<<<<

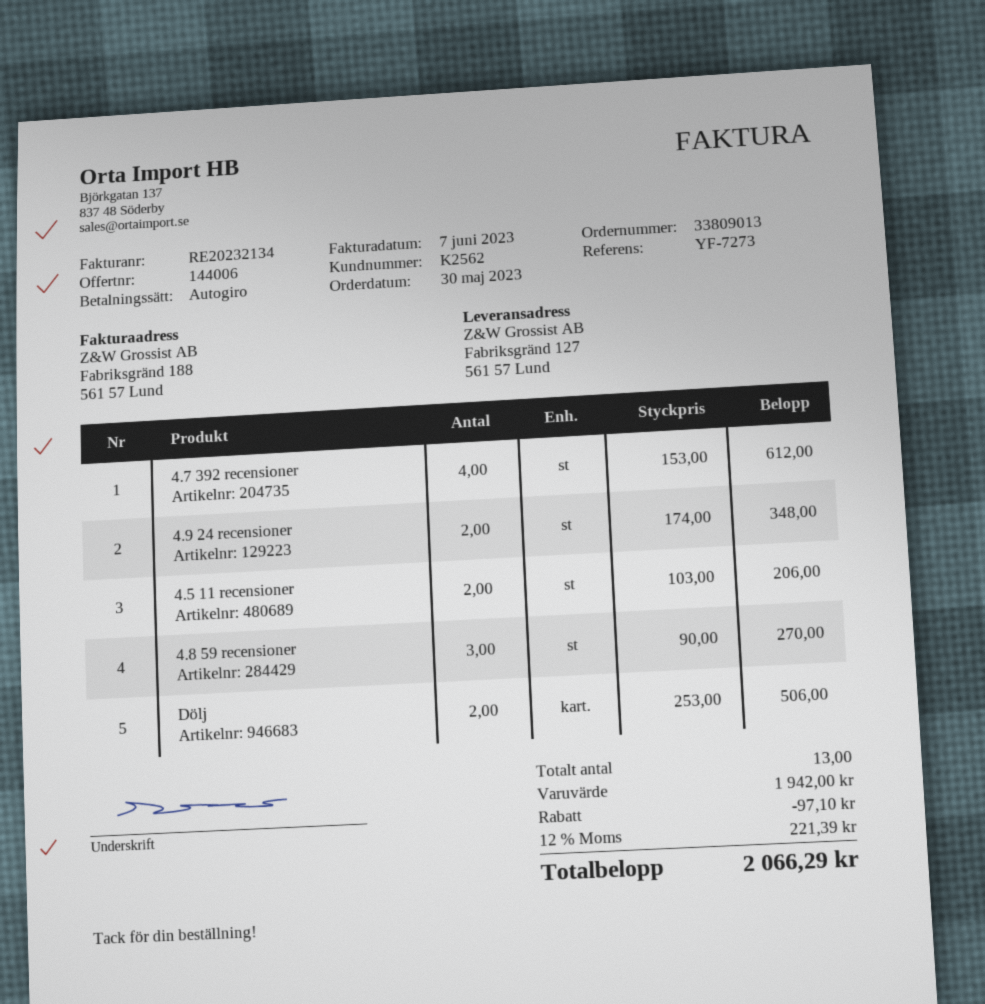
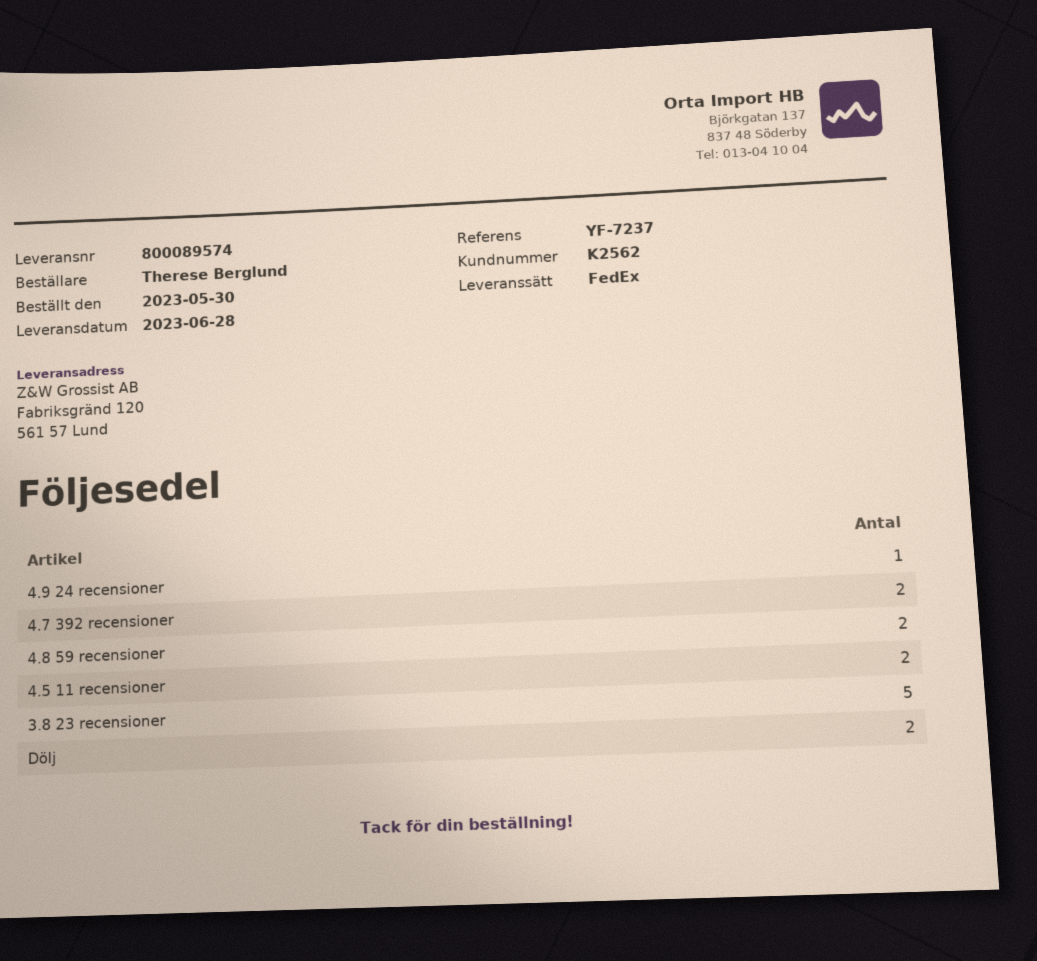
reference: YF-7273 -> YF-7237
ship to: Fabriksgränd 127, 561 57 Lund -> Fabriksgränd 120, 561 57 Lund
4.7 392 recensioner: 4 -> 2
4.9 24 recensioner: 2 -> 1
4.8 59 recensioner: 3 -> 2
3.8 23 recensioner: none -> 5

>>>>
<<<<

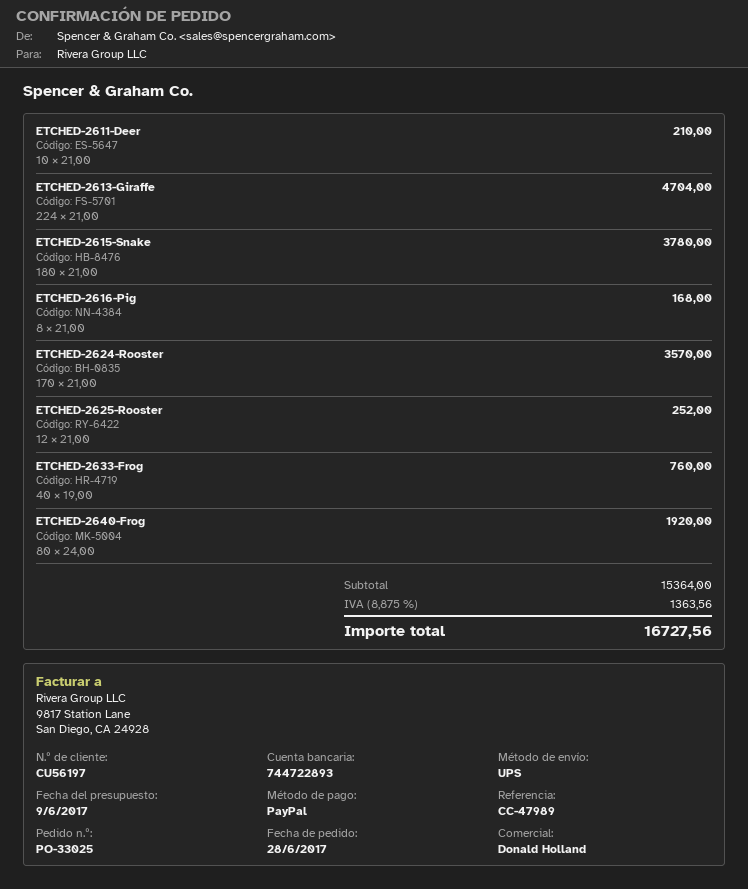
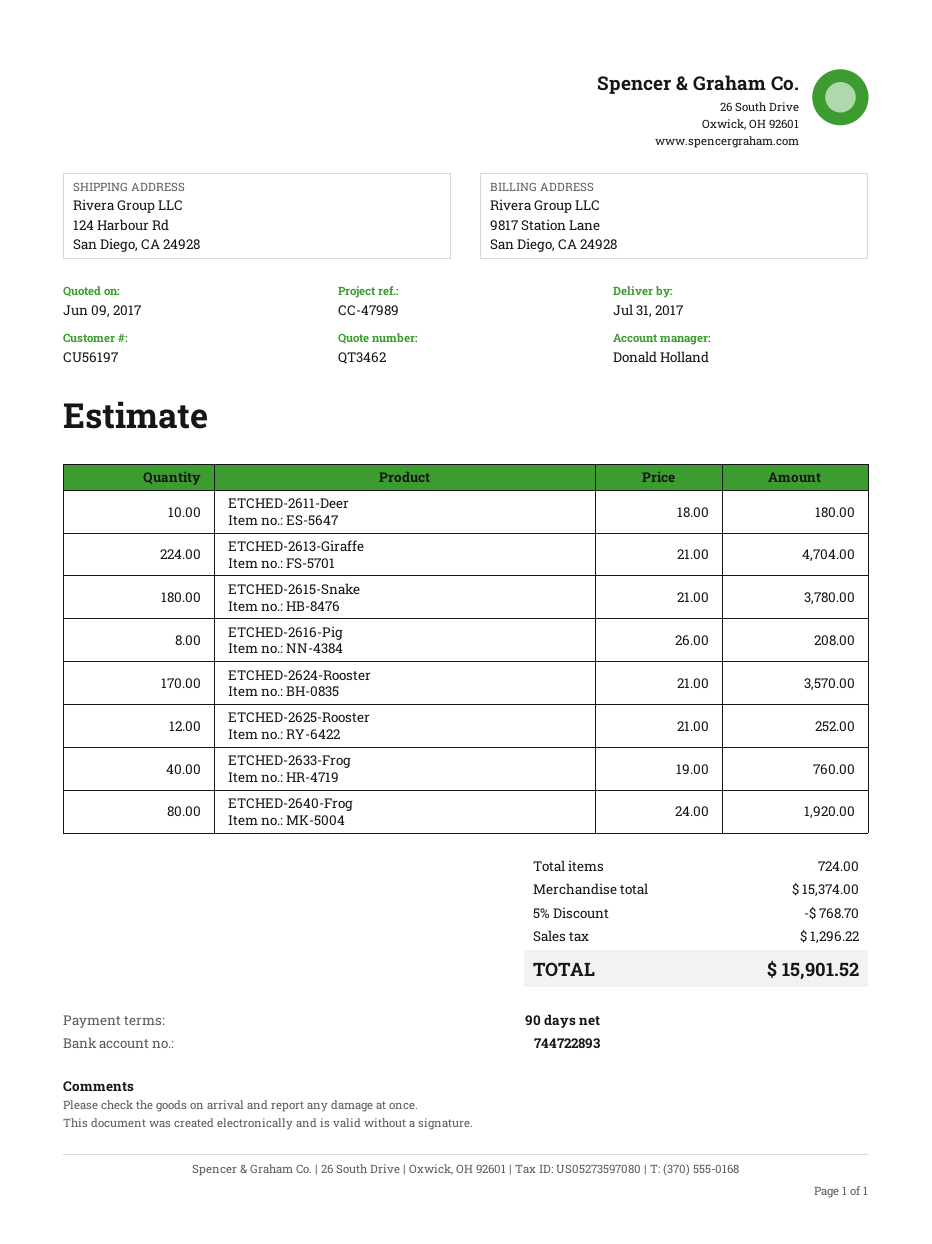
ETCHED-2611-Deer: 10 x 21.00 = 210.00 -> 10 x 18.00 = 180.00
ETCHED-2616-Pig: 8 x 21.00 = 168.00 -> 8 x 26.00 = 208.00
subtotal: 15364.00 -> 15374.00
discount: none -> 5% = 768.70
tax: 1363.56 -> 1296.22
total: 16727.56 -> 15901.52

>>>>

● **TRY IT**
What are the lines, exactly as written above, from the line with "subtotal: 15364.00 -> 15374.00" to the line with "total: 16727.56 -> 15901.52", both included? Output only those.

● **EXERCISE RESPONSE**
subtotal: 15364.00 -> 15374.00
discount: none -> 5% = 768.70
tax: 1363.56 -> 1296.22
total: 16727.56 -> 15901.52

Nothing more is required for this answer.